A: An active trading bank trades in and out everyday, meaning that in its portfolio, there’s an accumulation of trades of very similar risk profile. From experience, we can say that probably about 75 percent of all those trades on a typical bank’s portfolio are exactly that – the part we can call “dead wood.” In order to represent the position that the banks actually want to have, probably 25 percent of all its trades will be sufficient to replicate or to have that risk value in their portfolio. Everything else has been bought, sold over the time and really just bears risk and cost. That’s the rational reason why terminations are actually very much in demand.
What we do is that we invite banks to sign up on our website, to signal that they want to take part in a compression or terminal exercise All the banks participating in triReduce compression service know that they should submit or extract the trades versus, let’s say, all other 19 counterparties if there was a cycle of 20 participants. They all extract the data and submit it to TriOptima, and we make sure that we have the opposite trades for each. That subset of what we call “linked” or “matched” trades will then go through the actual compression process, with the aim that at the end of this exercise, you and I will have hundreds if not thousands of fewer trades on our portfolio without having changed our market risk profile.
Q: How much are you able to compress right now versus how much you should theoretically be able to, if you had full participation?
A: That’s the big “if.” It’s a figure that’s very difficult to find out but I think we can say banks will never be able to submit all trades because some will have to remain on the book because they may be hedged, such as in liability management for instance. Such trades will never be eligible for early termination. But if a bank can submit, say, 80 percent of all their trades, we could link another 80 percent from their other participants, and assume a termination ratio of about 75 percent. So if you multiply those three parameters, we could say that from the existing portfolio to the end product, that we could halve the outstanding volume amongst that group that has participated. To give you an idea of what we have done in 2011: TriReduce helped the industry to get rid of $62 trillion U.S. worth. In LCH alone, since 2008, we have now exceeded $110 trillion.

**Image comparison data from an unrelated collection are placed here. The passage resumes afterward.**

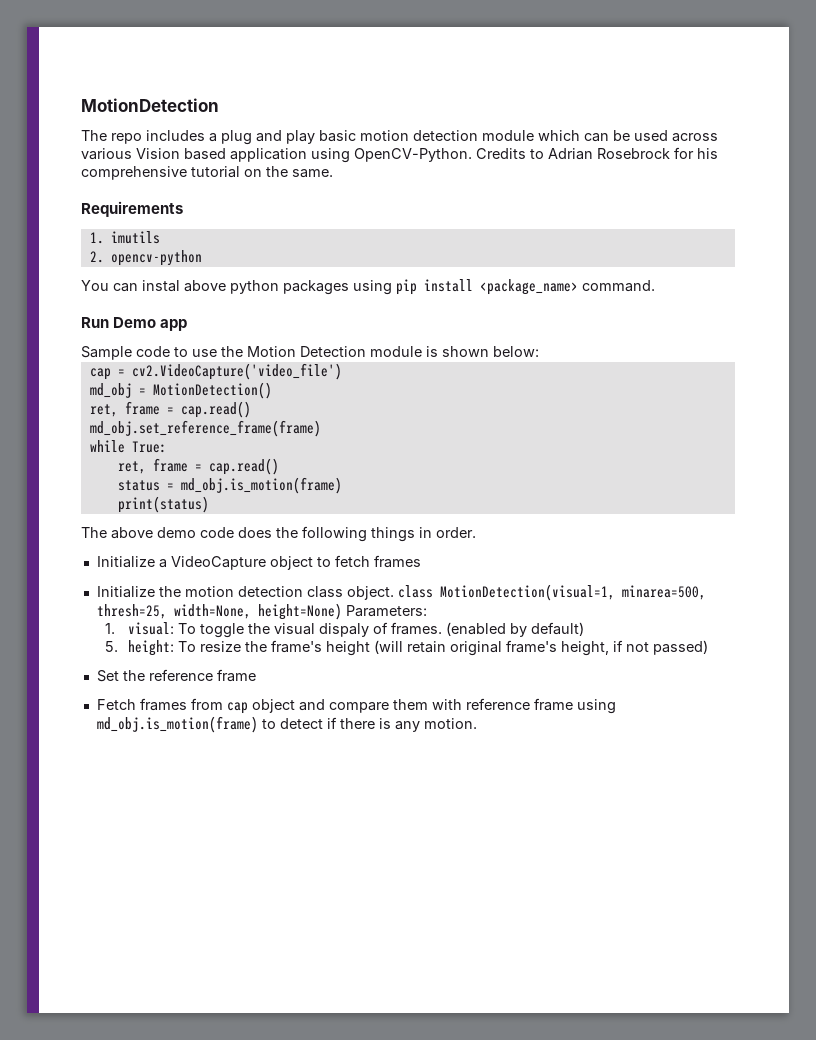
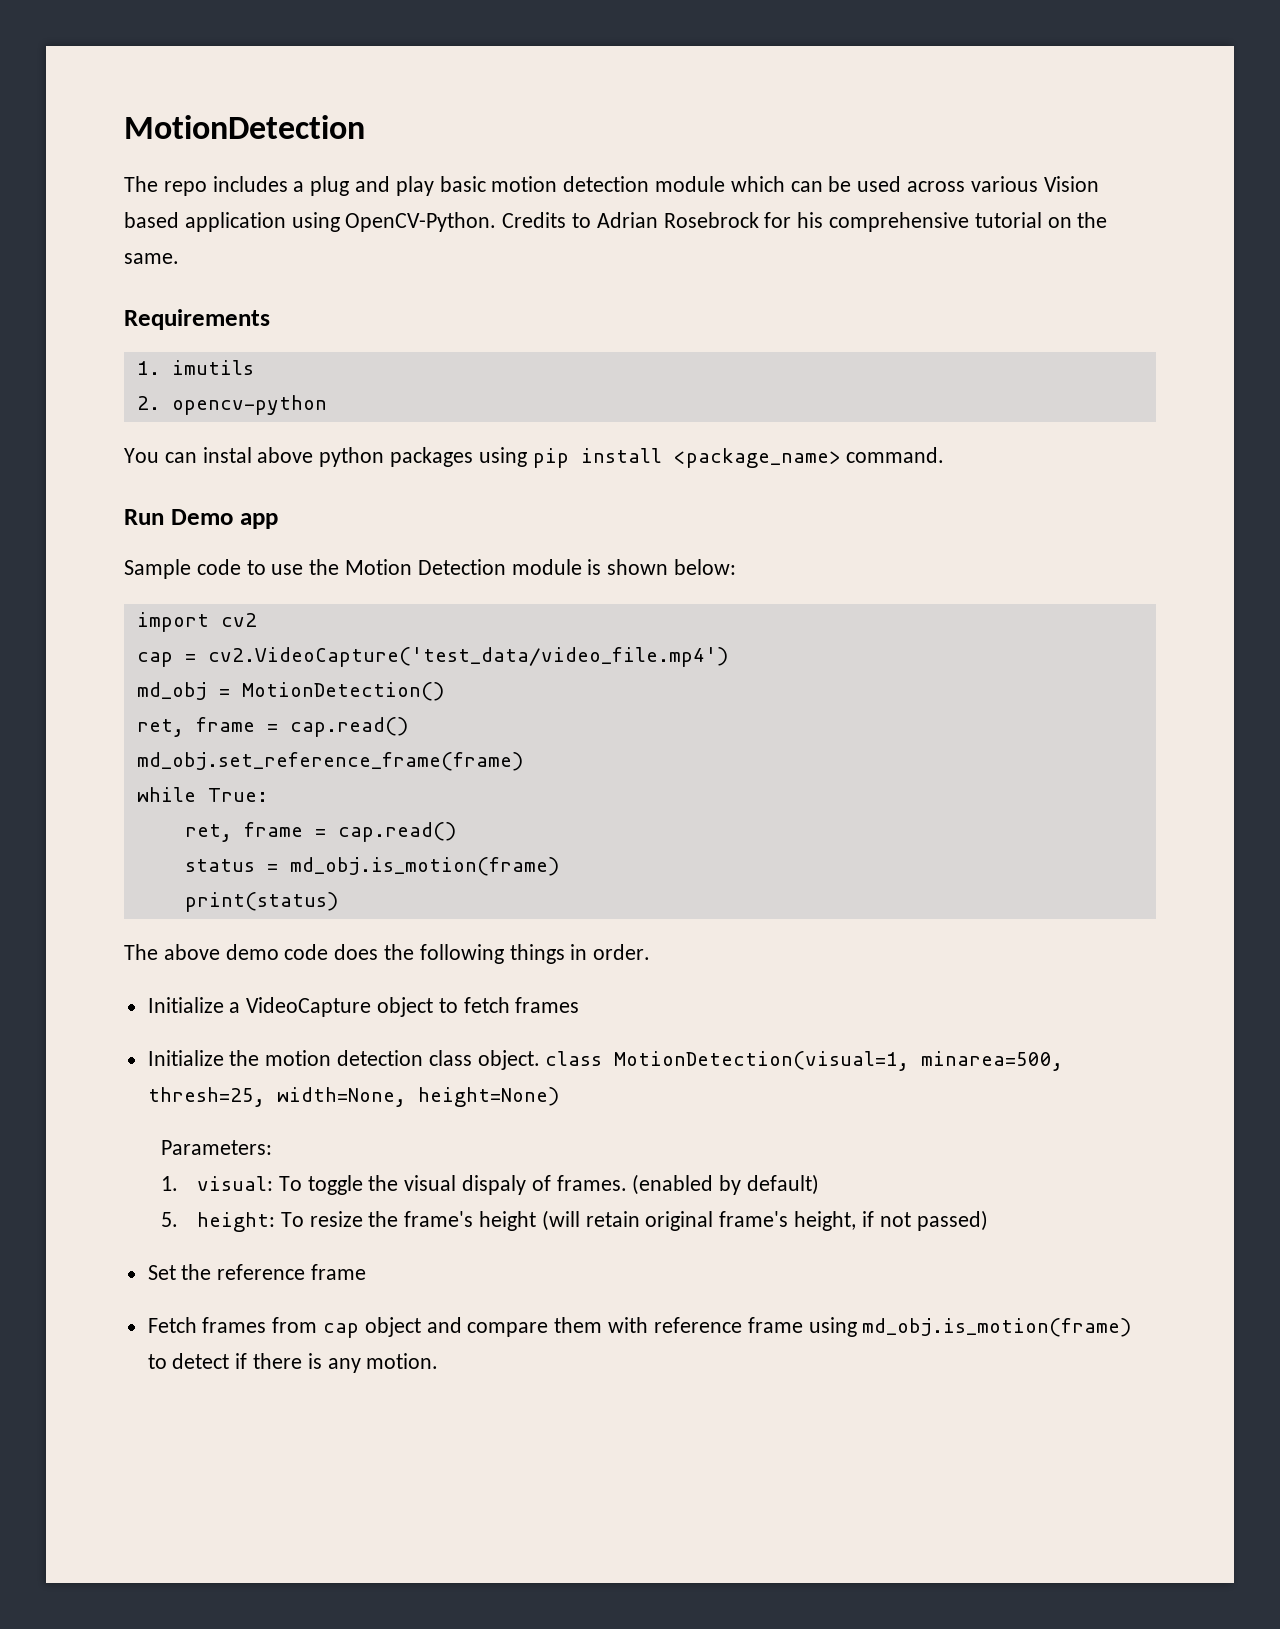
+ import cv2
- cap = cv2.VideoCapture('video_file')
+ cap = cv2.VideoCapture('test_data/video_file.mp4')
- Initialize the motion detection class object. class MotionDetection(visual=1, minarea=500, thresh=25, width=None, height=None) Parameters:
+ Initialize the motion detection class object. class MotionDetection(visual=1, minarea=500, thresh=25, width=None, height=None)
+ Parameters:

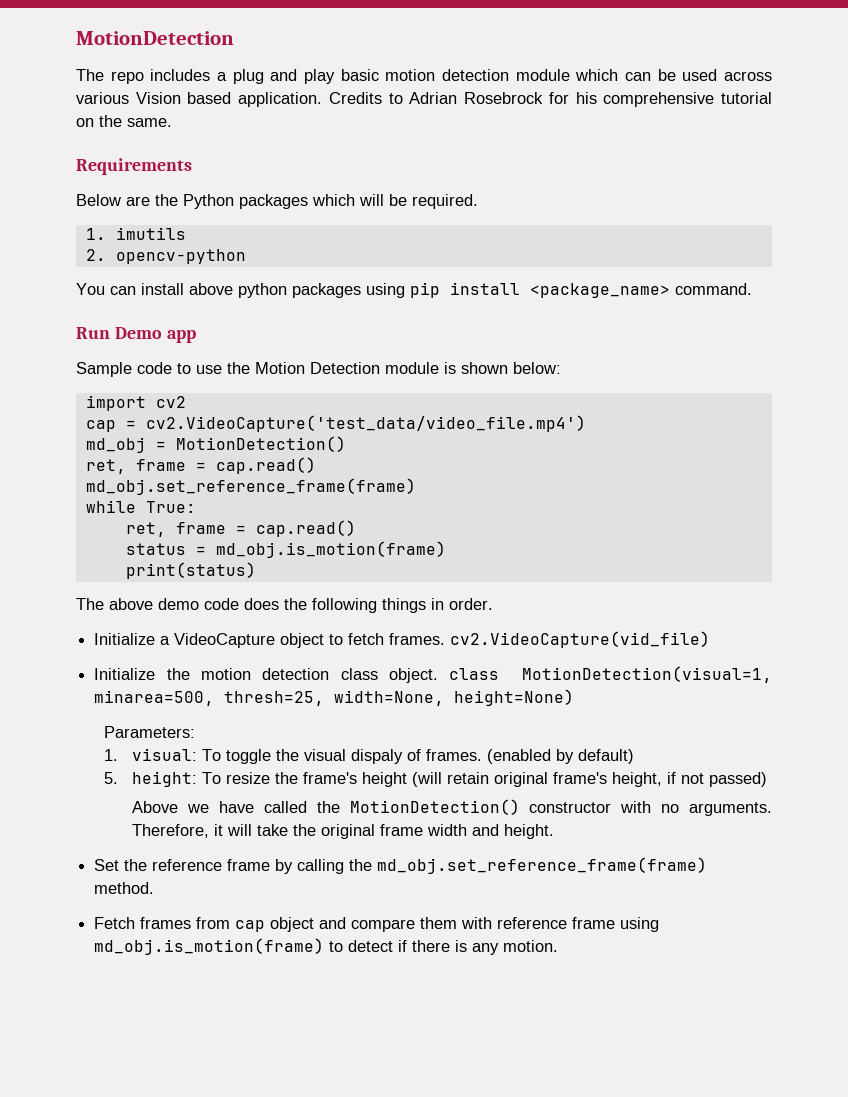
- The repo includes a plug and play basic motion detection module which can be used across various Vision based application using OpenCV-Python.
+ The repo includes a plug and play basic motion detection module which can be used across various Vision based application.
+ Below are the Python packages which will be required.
- You can instal above python packages using pip install <package_name> command.
+ You can install above python packages using pip install <package_name> command.
- Initialize a VideoCapture object to fetch frames
+ Initialize a VideoCapture object to fetch frames. cv2.VideoCapture(vid_file)
+ Above we have called the MotionDetection() constructor with no arguments. Therefore, it will take the original frame width and height.
- Set the reference frame
+ Set the reference frame by calling the md_obj.set_reference_frame(frame) method.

Q: Can you give us an overview of triBalance?
A: You can describe the functionality as a bridge. The landscape within the new regulatory framework means that there will be a number of different CCPs and these CCPs will all have counterparty exposure risk, meaning that we have different sets of risk in different silos. What triBalance does is find new trades that will offset that potential future risk. By bringing down these open risk positions to a minimum, between one CCP and another CCP, and also between CCPs and the bilateral trades, that I think is a very strong argument to say that this is a reduction of systemic risk overall and also it will help banks to more efficiently use the available collateral that they will have to put up against each other, but also in terms of initial margins and variation margins to the CCPs. TriBalance [is designed to] rebalance the potential future exposure and minimize the need to put up collateral with each other or put initial margin with the clearing houses.
Q: So the service provides recommendations on how to best net out exposure?
A: Banks will deliver us with the necessary risk profile that they have, and also a risk profile with the bilateral counterparties that they still have, expressed as potential future exposure. This potential future exposure has been securitized by the CCPs, by requiring you to put up a certain amount of initial margin. In the bilateral world, it’s the amount that needs to change on a daily basis for collateral because we can just collateralize the static amount of counterparty exposure risk but if the market moves, and my trades come more profitable, then I will ask you to submit more collateral. And the smaller that position is, the less impact it will have should the market move. If there are offsetting positions between the CCPs and the bilateral world, it’s make sense to de-risk that situation by putting on trades that will bring down [total future exposure].
Once TriOptima receives the necessary parameters of the risk profile from each participant versus their other counterparties and their CCPs, then we can propose a set of trades that can bring down the potential future exposures. That is a proposal that TriOptima will find that is suitable for all counterparties, let’s say all 20 participants. The aim is to always reduce counterparty exposure risk and it will have to be a proposal that fits all 20 banks’ criteria. It is very much a multi-lateral construct, with [the end result being] to make the whole risk profile smaller.